Legal evaluation of current outside counsel performance also doesn’t appear to be on par with that applied to internal lawyers. Cost, results and understanding of the business were the top three criteria that legal departments used to assess outside counsel performance, but 71 percent of respondents said they had no formal review policies in place.
With all the scrutiny of expenses, it may seem counterintuitive that GCs wouldn’t be more concerned with outside counsel performance. Traditionally, firms and other external legal service providers have constituted about 60 percent of legal spending.
For surveyed companies with $100 million or more in revenue, the median percentage of total expenses that went to outside counsel and other external providers of legal services was 58 percent.
So why aren’t GCS waving their measuring sticks at outside counsel? Nilanjan “Nicky” Mukerji, chief information officer at the consulting firm Legalbill, says in-house lawyers “don’t want to spoil” the relationships. But outside counsel may actually be craving such feedback. “They want objective feedback they can really use,” Mukerji says, adding, “When outside counsel know what’s going on, there is more satisfaction.”

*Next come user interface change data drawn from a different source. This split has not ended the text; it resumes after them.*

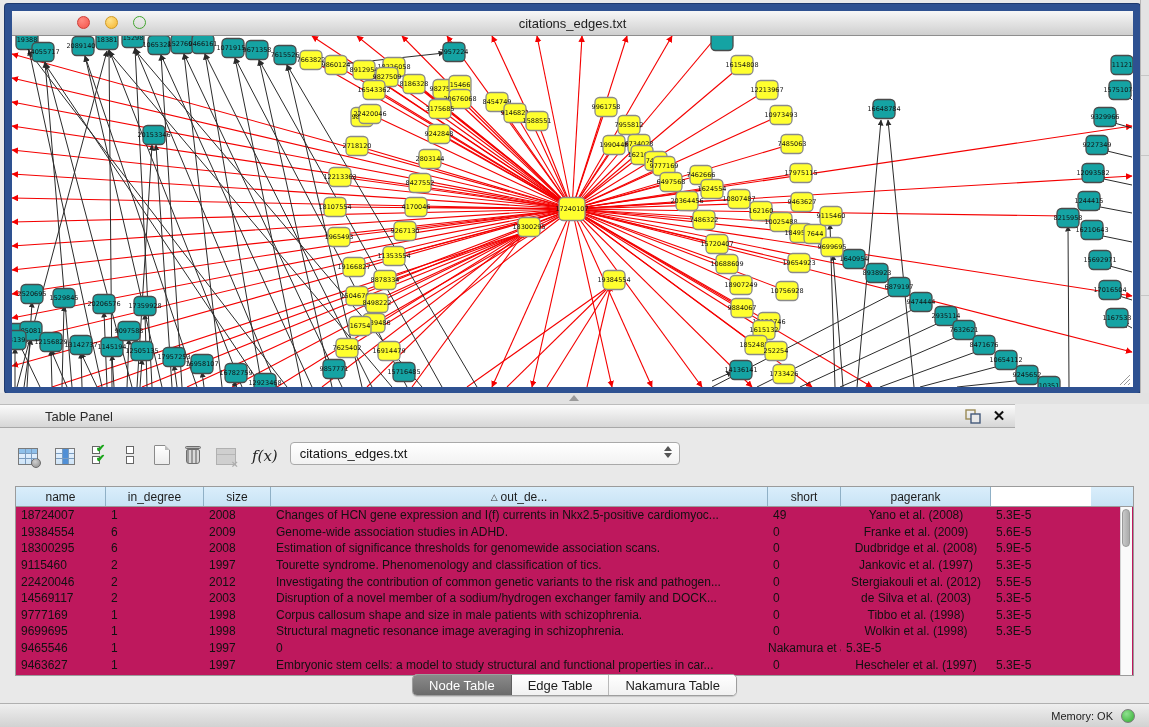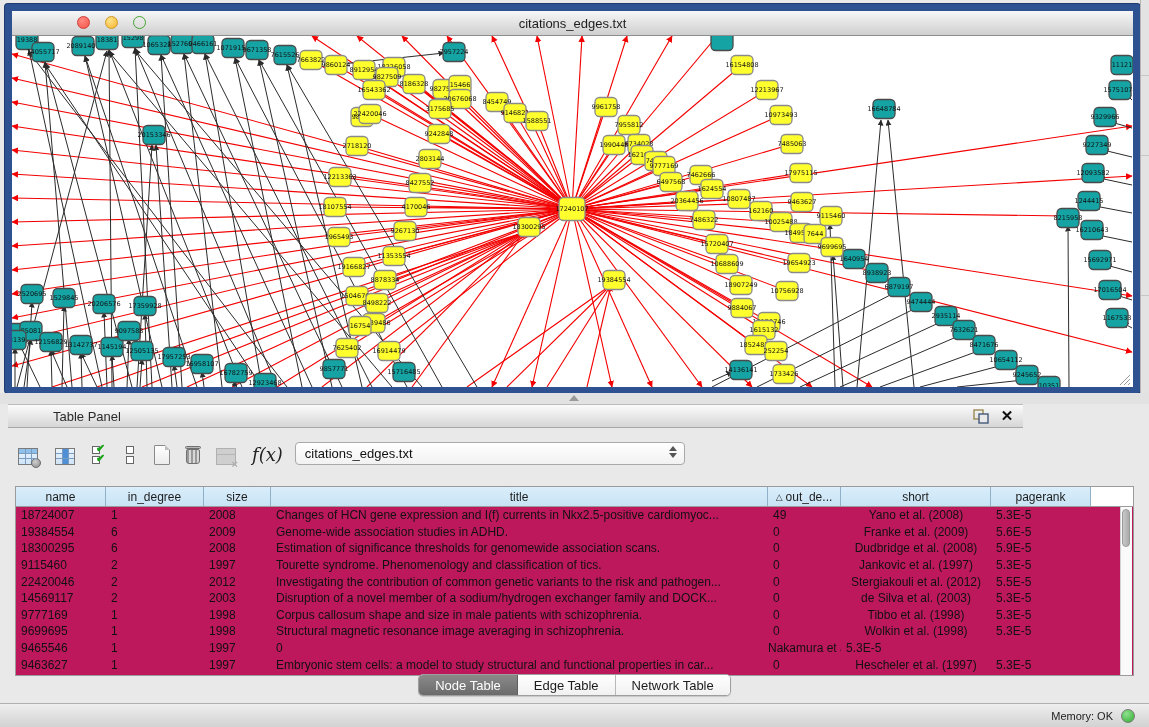--- a/index.html
+++ b/index.html
@@ -26,7 +26,7 @@
   .split-handle{position:absolute;left:569px;top:2px;width:0;height:0;
     border-left:5px solid transparent;border-right:5px solid transparent;border-bottom:6px solid #9a9a9a;}
   
-  .tp-header{position:absolute;left:8px;top:404px;width:1015px;height:24px;
+  .tp-header{position:absolute;left:0;top:404px;width:1015px;height:24px;
     background:linear-gradient(#fbfbfb,#d6d6d6);border-top:1px solid #bcbcbc;
     border-bottom:1px solid #a8a8a8;box-sizing:border-box;display:flex;align-items:center;padding-left:32px;}
   .tp-title{font-size:13px;color:#2a2a2a;padding-left:13px;flex:1;}

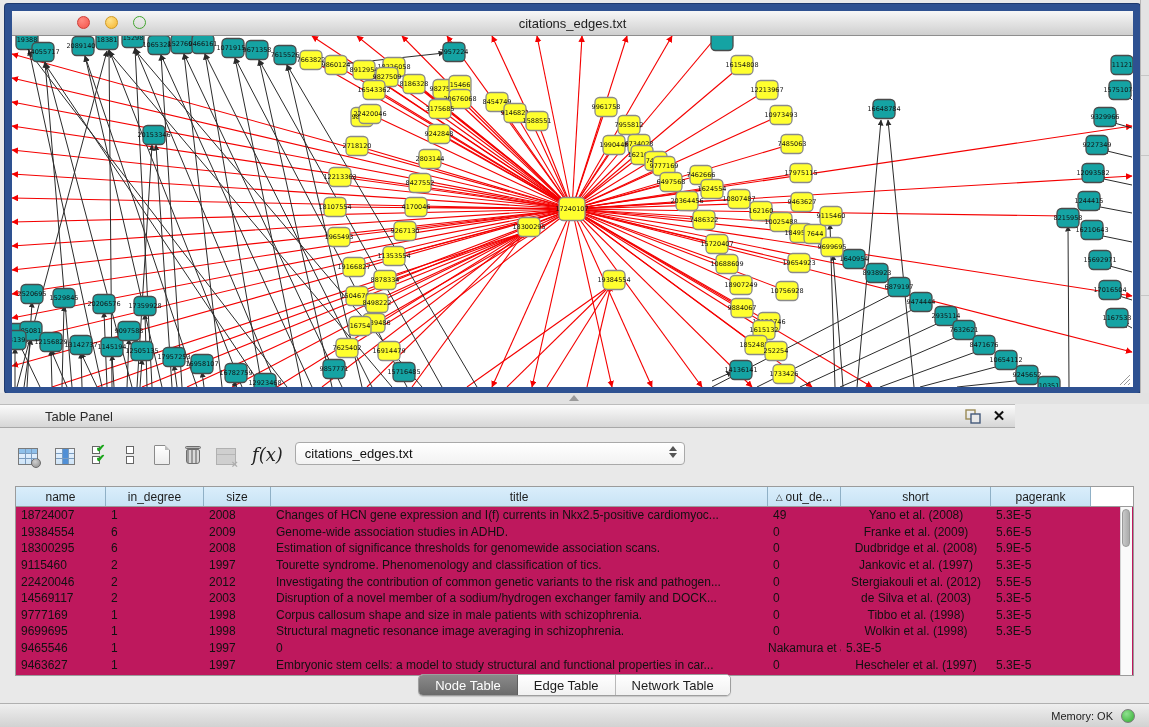--- a/index.html
+++ b/index.html
@@ -60,7 +60,7 @@
   .tbl-dis{width:20px;height:17px;background:#c7c7c7;border:1px solid #9d9d9d;position:relative;box-sizing:border-box;opacity:.75;}
   .tbl-dis:before{content:"";position:absolute;left:0;right:0;top:5px;height:1px;background:#a5a5a5;}
   .tbl-dis:after{content:"×";position:absolute;right:-3px;bottom:-6px;color:#9a9a9a;font-size:11px;font-weight:bold;}
-  .fx{font-family:"DejaVu Serif",serif;font-style:italic;font-size:18px;color:#222;}
+  .fx{font-family:"DejaVu Serif",serif;font-style:italic;font-size:15px;color:#222;}
   .combo{margin-left:12px;width:390px;height:23px;background:linear-gradient(#ffffff,#f2f2f2);
     border:1px solid #a9a9a9;border-radius:4px;display:flex;align-items:center;box-sizing:border-box;
     font-size:13px;color:#111;padding-left:9px;position:relative;}

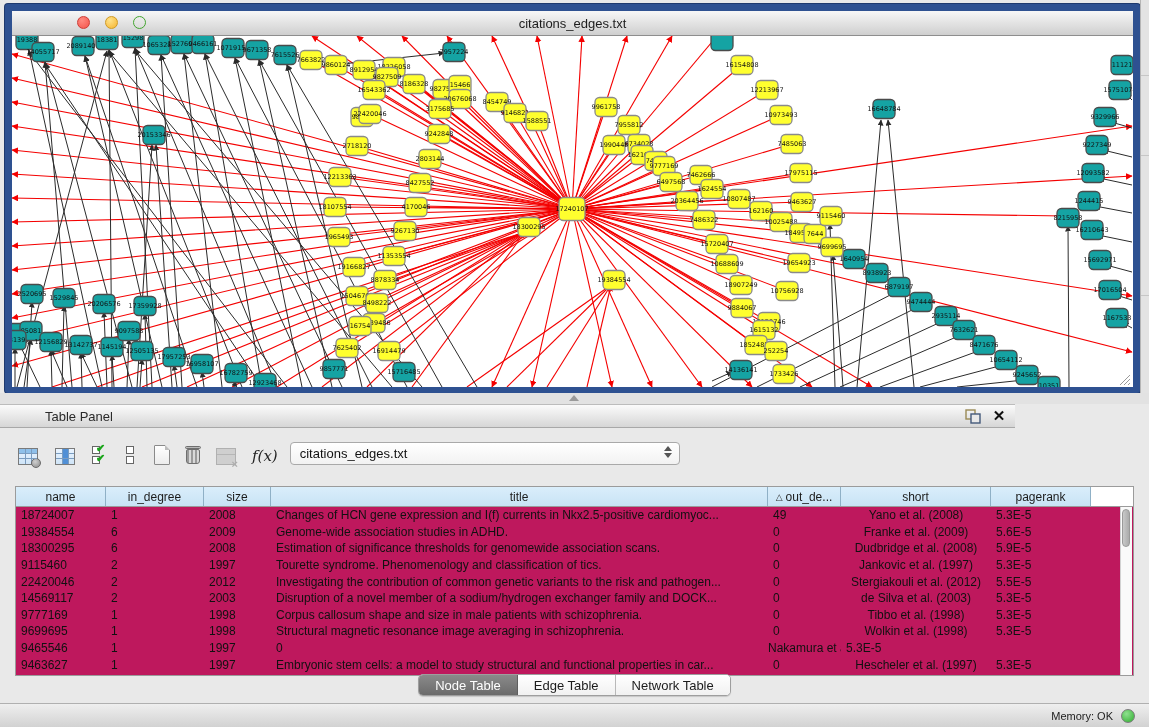--- a/index.html
+++ b/index.html
@@ -913,7 +913,6 @@
         <div class="th">name</div>
         <div class="th">in_degree</div>
         <div class="th">size</div>
-        <div class="th">title</div>
         <div class="th"><span class="sort">△</span>out_de...</div>
         <div class="th">short</div>
         <div class="th">pagerank</div>

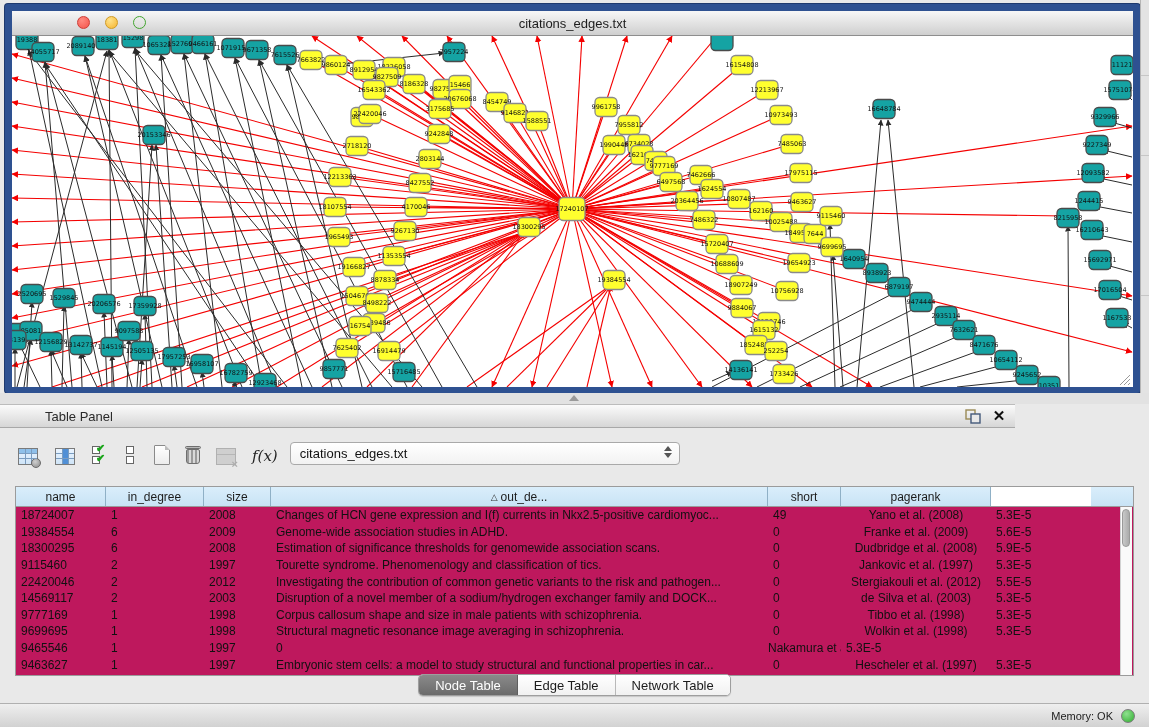--- a/index.html
+++ b/index.html
@@ -1028,7 +1028,7 @@
     <div class="segments" id="segments">
         <div class="seg sel">Node Table</div>
         <div class="seg">Edge Table</div>
-        <div class="seg">Network Table</div>
+        <div class="seg">Nakamura Table</div>
       </div>
   </div>
 </div>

WellPoint Inc.’s law department is an exception to the finding. Interim GC Ray Umstead says his “hands-on” legal department interacts with outside counsel daily. “We regularly share feedback with the firms working on our behalf,” he says. “Additionally, we work closely with our procurement department to complete a yearly evaluation process of each of our panel firms.”
The company has managed to work those reviews into the operations of a very lean department. Its budget has decreased year over year, as its workload has gone up. Chung predicts that more departments will be moving in WellPoint’s direction in the near future — prioritizing formal protocols despite their high activity levels. “We’re probably going to see an increased focus on that area,” she says.
Moving forward, 59 percent of survey respondents predicted that they’ll also do more business with firms using alternative fee arrangements. In fact, 52 percent of total respondents said they’d used AFAs in 1-20 percent of billing arrangements, but 70 percent said their use hadn’t increased over the previous year. The most-cited reason for not employing more AFAs was a lack of time and resources. Noticing a pattern yet?
With every new year comes a renewed opportunity for change. Findlay says that, if companies have a high volume of work to offer firms, they can make AFAs work for them. He’s found that virtually all firms these days are flexible about entering into alternative billing arrangements. “A key to it is getting good data,” he says. “It helps both sides trust each other.” A lawyer from one of the best-known firms in the country recently said to him, “It’s a great buyer’s market for you right now. No reasonable offer will be refused.”